(Material shown begins)

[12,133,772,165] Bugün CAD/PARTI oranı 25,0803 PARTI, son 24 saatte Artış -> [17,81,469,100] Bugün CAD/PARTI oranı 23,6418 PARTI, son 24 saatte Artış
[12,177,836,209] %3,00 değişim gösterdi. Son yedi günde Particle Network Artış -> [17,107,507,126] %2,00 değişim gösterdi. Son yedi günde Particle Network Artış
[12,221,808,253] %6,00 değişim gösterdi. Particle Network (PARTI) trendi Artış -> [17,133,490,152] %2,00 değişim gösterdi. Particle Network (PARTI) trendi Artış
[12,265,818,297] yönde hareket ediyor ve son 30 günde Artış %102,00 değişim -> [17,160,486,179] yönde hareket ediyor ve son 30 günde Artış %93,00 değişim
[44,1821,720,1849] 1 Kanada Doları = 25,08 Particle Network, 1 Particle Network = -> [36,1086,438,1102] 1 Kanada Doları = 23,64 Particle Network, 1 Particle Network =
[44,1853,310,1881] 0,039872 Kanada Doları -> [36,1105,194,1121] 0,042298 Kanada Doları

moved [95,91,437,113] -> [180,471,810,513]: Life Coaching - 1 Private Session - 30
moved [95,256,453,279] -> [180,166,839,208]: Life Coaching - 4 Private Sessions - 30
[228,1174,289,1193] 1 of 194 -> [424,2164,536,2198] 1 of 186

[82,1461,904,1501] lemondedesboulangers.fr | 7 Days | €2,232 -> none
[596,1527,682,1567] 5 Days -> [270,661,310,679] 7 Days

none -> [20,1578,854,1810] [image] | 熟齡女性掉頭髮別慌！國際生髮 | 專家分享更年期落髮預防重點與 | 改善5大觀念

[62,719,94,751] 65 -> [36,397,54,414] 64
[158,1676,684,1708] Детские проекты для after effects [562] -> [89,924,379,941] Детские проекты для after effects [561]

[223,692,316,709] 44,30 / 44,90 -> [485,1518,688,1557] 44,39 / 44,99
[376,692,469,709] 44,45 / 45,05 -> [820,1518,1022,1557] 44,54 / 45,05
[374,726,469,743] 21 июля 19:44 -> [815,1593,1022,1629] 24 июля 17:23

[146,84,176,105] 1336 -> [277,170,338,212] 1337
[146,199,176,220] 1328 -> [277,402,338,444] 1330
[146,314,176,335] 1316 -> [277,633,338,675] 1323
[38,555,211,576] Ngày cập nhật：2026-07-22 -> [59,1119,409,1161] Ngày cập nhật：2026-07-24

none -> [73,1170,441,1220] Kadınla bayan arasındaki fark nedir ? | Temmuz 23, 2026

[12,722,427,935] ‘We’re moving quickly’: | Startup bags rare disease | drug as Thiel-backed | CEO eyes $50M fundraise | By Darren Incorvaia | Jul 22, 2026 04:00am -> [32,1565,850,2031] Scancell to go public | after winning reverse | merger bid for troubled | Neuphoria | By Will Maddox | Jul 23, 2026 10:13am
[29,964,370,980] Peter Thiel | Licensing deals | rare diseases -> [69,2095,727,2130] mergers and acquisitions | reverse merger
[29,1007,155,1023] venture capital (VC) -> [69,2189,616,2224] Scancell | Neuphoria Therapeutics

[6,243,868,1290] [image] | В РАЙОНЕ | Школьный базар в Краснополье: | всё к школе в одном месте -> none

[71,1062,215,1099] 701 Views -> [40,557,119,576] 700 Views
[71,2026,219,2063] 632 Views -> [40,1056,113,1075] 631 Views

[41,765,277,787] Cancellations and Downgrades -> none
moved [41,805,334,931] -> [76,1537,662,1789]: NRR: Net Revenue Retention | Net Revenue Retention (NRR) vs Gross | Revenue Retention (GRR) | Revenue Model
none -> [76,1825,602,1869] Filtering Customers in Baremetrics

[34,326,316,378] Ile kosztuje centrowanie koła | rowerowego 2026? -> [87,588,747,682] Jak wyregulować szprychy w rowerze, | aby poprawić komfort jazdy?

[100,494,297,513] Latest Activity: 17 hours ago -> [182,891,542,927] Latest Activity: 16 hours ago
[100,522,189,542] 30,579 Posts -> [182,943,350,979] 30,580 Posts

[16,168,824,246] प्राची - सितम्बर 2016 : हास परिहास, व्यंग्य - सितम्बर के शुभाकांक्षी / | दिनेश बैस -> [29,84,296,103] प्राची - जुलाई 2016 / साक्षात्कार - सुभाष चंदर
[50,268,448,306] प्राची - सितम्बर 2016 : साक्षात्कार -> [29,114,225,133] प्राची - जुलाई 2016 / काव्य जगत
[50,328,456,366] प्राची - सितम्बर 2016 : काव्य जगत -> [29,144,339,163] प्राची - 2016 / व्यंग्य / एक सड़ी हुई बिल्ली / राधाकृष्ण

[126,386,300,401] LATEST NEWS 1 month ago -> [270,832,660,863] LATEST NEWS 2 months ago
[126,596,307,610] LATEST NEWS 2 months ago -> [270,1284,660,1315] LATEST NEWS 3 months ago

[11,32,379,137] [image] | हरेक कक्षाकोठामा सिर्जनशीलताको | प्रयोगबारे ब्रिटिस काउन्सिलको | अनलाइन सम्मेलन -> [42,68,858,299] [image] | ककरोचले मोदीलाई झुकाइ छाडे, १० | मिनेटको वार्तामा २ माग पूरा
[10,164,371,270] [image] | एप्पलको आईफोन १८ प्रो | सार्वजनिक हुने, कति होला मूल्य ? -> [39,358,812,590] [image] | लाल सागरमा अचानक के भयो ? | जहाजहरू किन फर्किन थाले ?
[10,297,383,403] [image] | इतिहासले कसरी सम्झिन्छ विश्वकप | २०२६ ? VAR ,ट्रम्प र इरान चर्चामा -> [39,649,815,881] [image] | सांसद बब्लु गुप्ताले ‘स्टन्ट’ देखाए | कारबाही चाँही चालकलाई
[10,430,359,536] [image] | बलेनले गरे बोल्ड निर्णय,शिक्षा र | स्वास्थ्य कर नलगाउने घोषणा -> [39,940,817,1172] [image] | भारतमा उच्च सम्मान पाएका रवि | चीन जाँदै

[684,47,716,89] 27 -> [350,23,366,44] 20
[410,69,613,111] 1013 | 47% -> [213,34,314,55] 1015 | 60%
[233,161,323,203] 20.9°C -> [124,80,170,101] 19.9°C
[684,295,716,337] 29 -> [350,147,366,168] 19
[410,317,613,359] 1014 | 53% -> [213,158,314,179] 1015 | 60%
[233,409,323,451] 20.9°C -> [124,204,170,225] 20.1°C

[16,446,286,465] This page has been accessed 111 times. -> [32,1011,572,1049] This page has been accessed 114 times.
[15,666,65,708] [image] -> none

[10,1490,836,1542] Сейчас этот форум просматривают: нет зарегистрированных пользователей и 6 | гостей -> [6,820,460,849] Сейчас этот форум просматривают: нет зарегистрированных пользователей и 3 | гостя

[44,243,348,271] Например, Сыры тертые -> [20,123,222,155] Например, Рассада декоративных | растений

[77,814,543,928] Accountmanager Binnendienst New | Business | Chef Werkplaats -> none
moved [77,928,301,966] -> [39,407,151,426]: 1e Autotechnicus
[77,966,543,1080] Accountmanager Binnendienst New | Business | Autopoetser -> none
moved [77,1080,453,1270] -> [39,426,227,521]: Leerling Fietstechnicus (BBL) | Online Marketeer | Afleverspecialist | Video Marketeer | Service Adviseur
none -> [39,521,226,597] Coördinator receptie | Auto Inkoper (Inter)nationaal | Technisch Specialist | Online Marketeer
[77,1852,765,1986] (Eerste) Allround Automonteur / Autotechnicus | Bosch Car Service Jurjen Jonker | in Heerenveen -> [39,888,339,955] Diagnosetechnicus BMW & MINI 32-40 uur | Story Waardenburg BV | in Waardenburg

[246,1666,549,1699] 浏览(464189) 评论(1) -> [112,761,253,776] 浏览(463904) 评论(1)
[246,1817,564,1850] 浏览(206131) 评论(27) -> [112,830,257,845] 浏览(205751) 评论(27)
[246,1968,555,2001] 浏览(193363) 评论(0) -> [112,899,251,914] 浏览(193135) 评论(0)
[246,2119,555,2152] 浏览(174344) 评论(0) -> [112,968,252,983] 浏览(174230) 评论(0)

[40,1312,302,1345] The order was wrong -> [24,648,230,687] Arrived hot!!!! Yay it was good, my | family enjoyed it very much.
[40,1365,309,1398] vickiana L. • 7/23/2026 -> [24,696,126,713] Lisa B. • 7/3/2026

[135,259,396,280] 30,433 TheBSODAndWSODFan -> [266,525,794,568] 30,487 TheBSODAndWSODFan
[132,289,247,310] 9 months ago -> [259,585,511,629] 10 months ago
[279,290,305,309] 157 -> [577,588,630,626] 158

(Material shown ends)

*Work task:*
Search the data for "Accountmanager" and list every line in which it occurs.

*Task solution:*
[77,814,543,928] Accountmanager Binnendienst New | Business | Chef Werkplaats -> none
[77,966,543,1080] Accountmanager Binnendienst New | Business | Autopoetser -> none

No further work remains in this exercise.